··· MATERIALS PROVIDED

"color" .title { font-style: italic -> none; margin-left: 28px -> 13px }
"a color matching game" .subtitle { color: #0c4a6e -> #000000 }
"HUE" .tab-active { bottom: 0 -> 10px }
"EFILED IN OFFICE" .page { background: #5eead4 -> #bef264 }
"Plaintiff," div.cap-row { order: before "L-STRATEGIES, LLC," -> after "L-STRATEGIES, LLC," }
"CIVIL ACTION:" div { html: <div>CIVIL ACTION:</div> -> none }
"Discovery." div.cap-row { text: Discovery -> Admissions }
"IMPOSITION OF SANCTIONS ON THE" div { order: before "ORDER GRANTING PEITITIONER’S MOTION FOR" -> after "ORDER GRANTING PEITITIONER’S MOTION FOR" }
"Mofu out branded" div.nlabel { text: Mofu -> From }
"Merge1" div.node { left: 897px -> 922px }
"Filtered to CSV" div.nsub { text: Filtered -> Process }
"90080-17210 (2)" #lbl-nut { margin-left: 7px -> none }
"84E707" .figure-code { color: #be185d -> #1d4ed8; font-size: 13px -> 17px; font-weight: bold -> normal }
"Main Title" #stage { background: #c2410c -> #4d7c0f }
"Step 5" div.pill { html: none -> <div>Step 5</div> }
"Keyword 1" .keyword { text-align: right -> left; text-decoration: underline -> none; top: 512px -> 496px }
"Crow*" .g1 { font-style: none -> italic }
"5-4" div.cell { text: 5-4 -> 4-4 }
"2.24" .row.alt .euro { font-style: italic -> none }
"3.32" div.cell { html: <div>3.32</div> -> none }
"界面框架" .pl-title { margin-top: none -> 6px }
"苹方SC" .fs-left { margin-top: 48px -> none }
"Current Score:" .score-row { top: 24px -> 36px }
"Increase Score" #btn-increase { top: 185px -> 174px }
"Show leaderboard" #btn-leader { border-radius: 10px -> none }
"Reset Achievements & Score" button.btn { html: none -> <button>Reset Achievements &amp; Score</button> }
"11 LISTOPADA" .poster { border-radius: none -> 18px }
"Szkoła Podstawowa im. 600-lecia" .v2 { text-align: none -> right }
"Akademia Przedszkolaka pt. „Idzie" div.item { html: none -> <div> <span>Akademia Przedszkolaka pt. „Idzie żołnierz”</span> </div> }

······

Retype the data. Every line must match the original exactly.

"color" .title { font-style: italic -> none; margin-left: 28px -> 13px }
"a color matching game" .subtitle { color: #0c4a6e -> #000000 }
"HUE" .tab-active { bottom: 0 -> 10px }
"EFILED IN OFFICE" .page { background: #5eead4 -> #bef264 }
"Plaintiff," div.cap-row { order: before "L-STRATEGIES, LLC," -> after "L-STRATEGIES, LLC," }
"CIVIL ACTION:" div { html: <div>CIVIL ACTION:</div> -> none }
"Discovery." div.cap-row { text: Discovery -> Admissions }
"IMPOSITION OF SANCTIONS ON THE" div { order: before "ORDER GRANTING PEITITIONER’S MOTION FOR" -> after "ORDER GRANTING PEITITIONER’S MOTION FOR" }
"Mofu out branded" div.nlabel { text: Mofu -> From }
"Merge1" div.node { left: 897px -> 922px }
"Filtered to CSV" div.nsub { text: Filtered -> Process }
"90080-17210 (2)" #lbl-nut { margin-left: 7px -> none }
"84E707" .figure-code { color: #be185d -> #1d4ed8; font-size: 13px -> 17px; font-weight: bold -> normal }
"Main Title" #stage { background: #c2410c -> #4d7c0f }
"Step 5" div.pill { html: none -> <div>Step 5</div> }
"Keyword 1" .keyword { text-align: right -> left; text-decoration: underline -> none; top: 512px -> 496px }
"Crow*" .g1 { font-style: none -> italic }
"5-4" div.cell { text: 5-4 -> 4-4 }
"2.24" .row.alt .euro { font-style: italic -> none }
"3.32" div.cell { html: <div>3.32</div> -> none }
"界面框架" .pl-title { margin-top: none -> 6px }
"苹方SC" .fs-left { margin-top: 48px -> none }
"Current Score:" .score-row { top: 24px -> 36px }
"Increase Score" #btn-increase { top: 185px -> 174px }
"Show leaderboard" #btn-leader { border-radius: 10px -> none }
"Reset Achievements & Score" button.btn { html: none -> <button>Reset Achievements &amp; Score</button> }
"11 LISTOPADA" .poster { border-radius: none -> 18px }
"Szkoła Podstawowa im. 600-lecia" .v2 { text-align: none -> right }
"Akademia Przedszkolaka pt. „Idzie" div.item { html: none -> <div> <span>Akademia Przedszkolaka pt. „Idzie żołnierz”</span> </div> }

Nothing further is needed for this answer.